Here’s a tight, practical blueprint for building (and proving) a fast, evidence‑first triage workflow—plus the power‑user affordances that make Stella Ops feel “snappy” even offline.

# What “good” looks like (background in plain words)

* **Alert → evidence → decision** in one flow: an alert should open directly onto the concrete proof (reachability, call‑stack, provenance), then offer a one‑click decision (VEX/CSAF status) with audit logging.
* **Time‑to‑First‑Signal (TTFS)** is king: how fast a human sees the first credible piece of evidence that explains *why this alert matters here*.
* **Clicks‑to‑Closure**: count how many interactions to reach a defensible decision recorded in the audit log.

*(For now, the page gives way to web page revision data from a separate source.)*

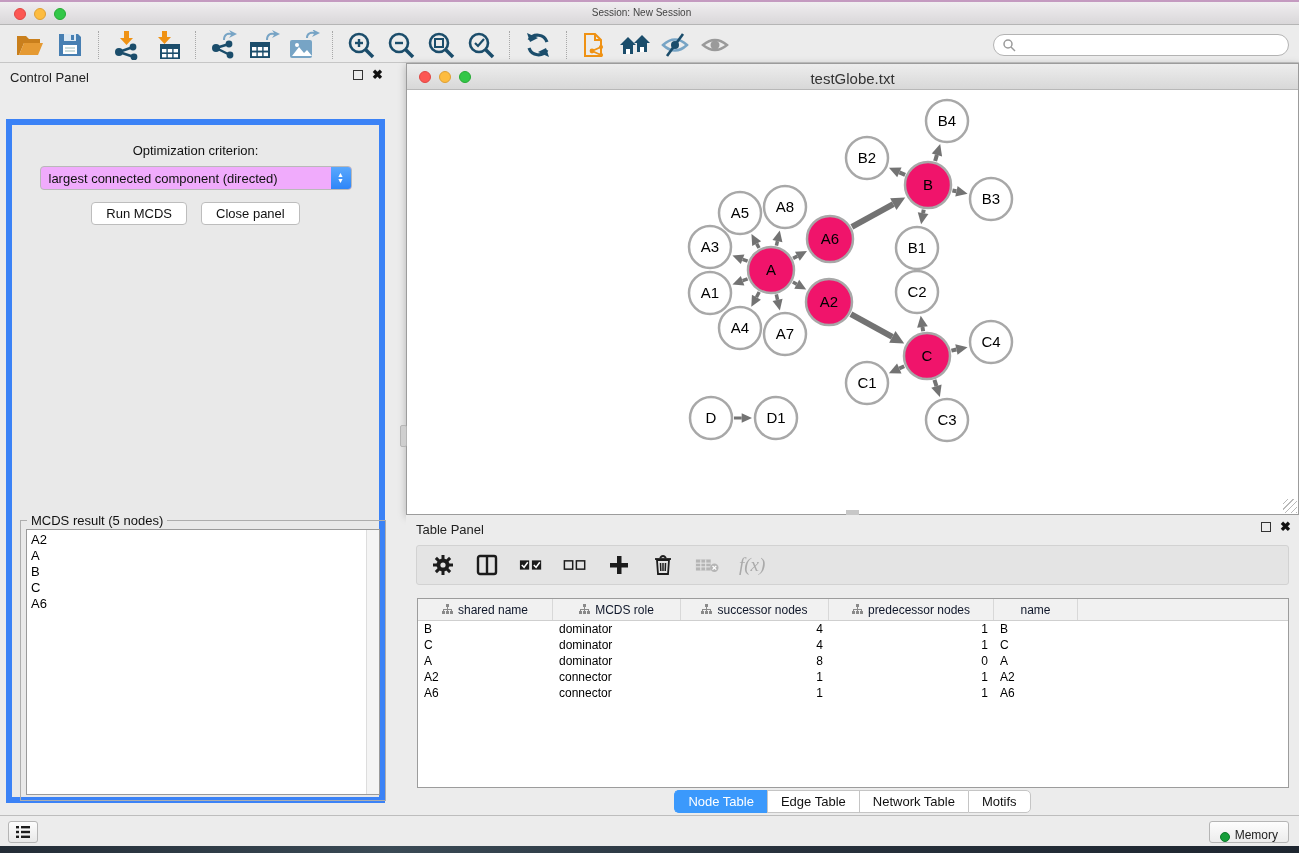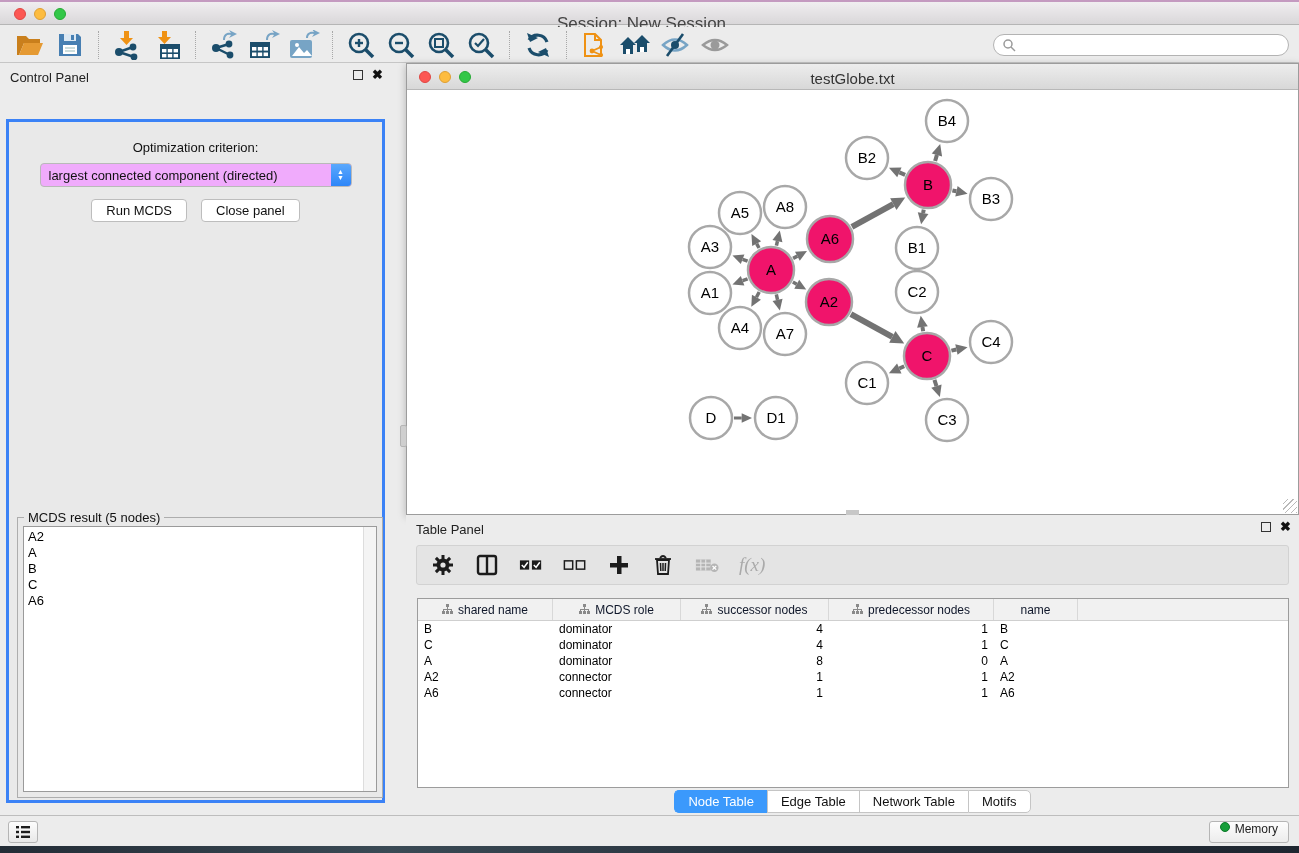"Session: New Session" #window-title { font-size: 17px -> 10px; margin-top: 7px -> none }
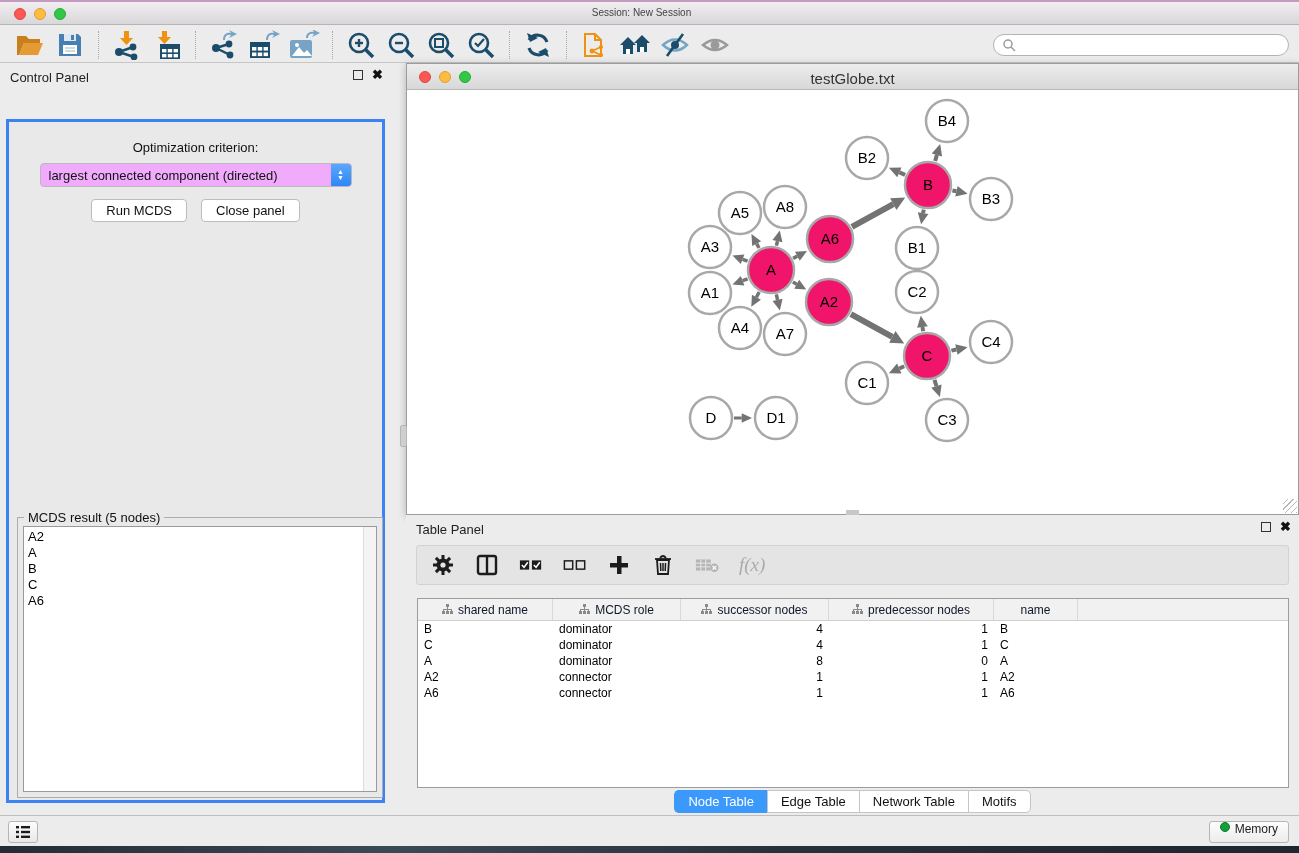"Optimization criterion:" #cp-content { border: 3px solid #3b82f6 -> 6px solid #3b82f6 }
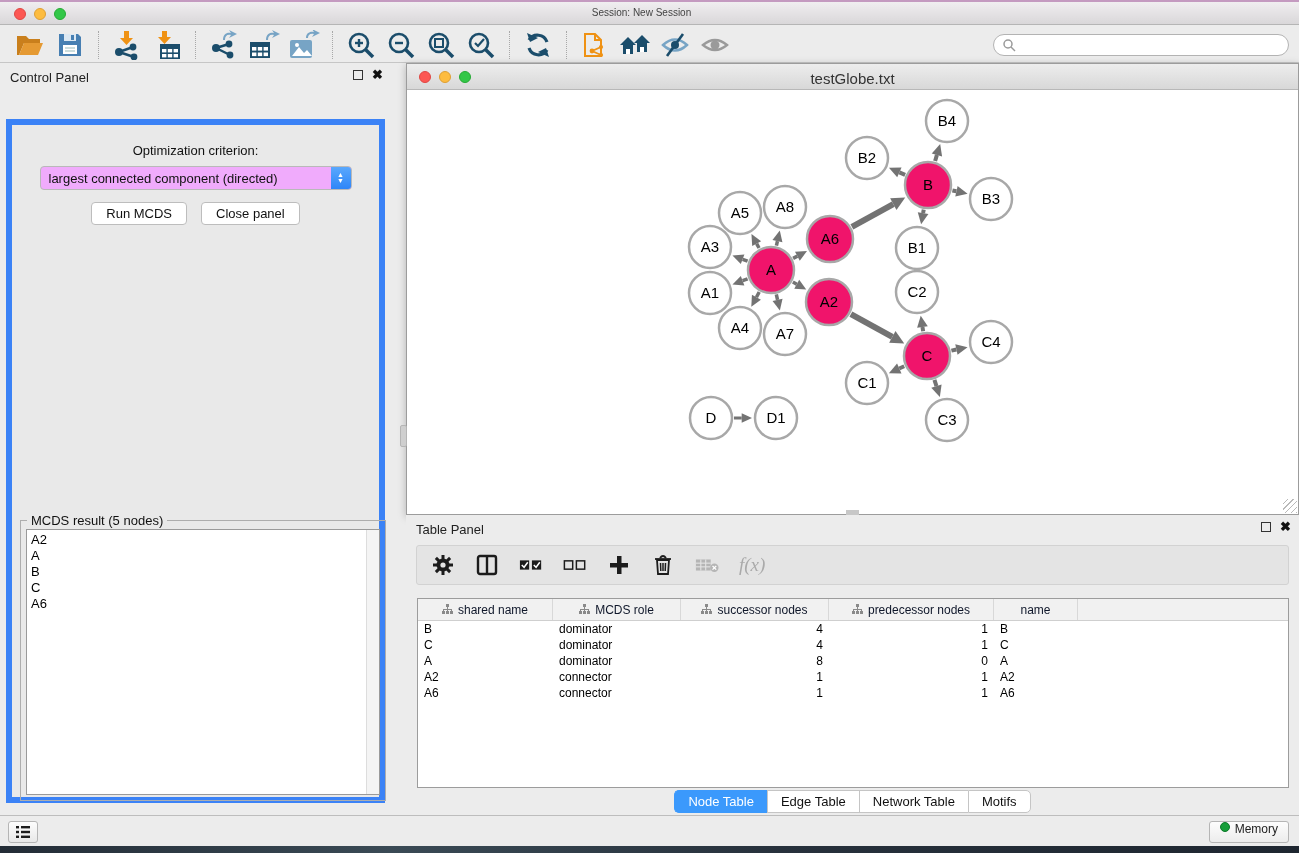"Memory" #memory-btn { align-items: flex-start -> flex-end }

# Minimal evidence bundle per finding

* **Reachability proof**: function‑level path or package‑level import chain (with “toggle reachability view” hotkey).
* **Call‑stack snippet**: 5–10 frames around the sink/source with file:line anchors.
* **Provenance**: attestation / DSSE + build ancestry (image → layer → artifact → commit).
* **VEX/CSAF status**: affected/not‑affected/under‑investigation + reason.
* **Diff**: what changed since last scan (SBOM or VEX delta), rendered as a small, human‑readable “smart‑diff.”

# KPIs to measure in CI and UI

* **TTFS (p50/p95)** from alert creation to first rendered evidence.
* **Clicks‑to‑Closure (median)** per decision type.
* **Evidence completeness score** (0–4): reachability, call‑stack, provenance, VEX/CSAF present.
* **Offline friendliness score**: % of evidence resolvable with no network.
* **Audit log completeness**: every decision has: evidence hash set, actor, policy context, replay token.

# Power‑user affordances (keyboard first)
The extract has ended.